▶ **DATA FOR PROCESSING**
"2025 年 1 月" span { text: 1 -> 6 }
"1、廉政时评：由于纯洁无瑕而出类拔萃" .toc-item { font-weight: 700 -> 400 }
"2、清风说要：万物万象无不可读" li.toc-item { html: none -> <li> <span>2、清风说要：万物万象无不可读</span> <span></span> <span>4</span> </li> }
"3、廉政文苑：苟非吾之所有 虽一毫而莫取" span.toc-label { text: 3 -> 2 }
...
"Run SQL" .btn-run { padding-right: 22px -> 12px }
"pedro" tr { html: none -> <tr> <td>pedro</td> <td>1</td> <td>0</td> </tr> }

▶ **WORK INSTRUCTION**
Please copy each line from the material above in which the string "item" appears.

▶ **RESPONSE TO THE EXERCISE**
"1、廉政时评：由于纯洁无瑕而出类拔萃" .toc-item { font-weight: 700 -> 400 }
"2、清风说要：万物万象无不可读" li.toc-item { html: none -> <li> <span>2、清风说要：万物万象无不可读</span> <span></span> <span>4</span> </li> }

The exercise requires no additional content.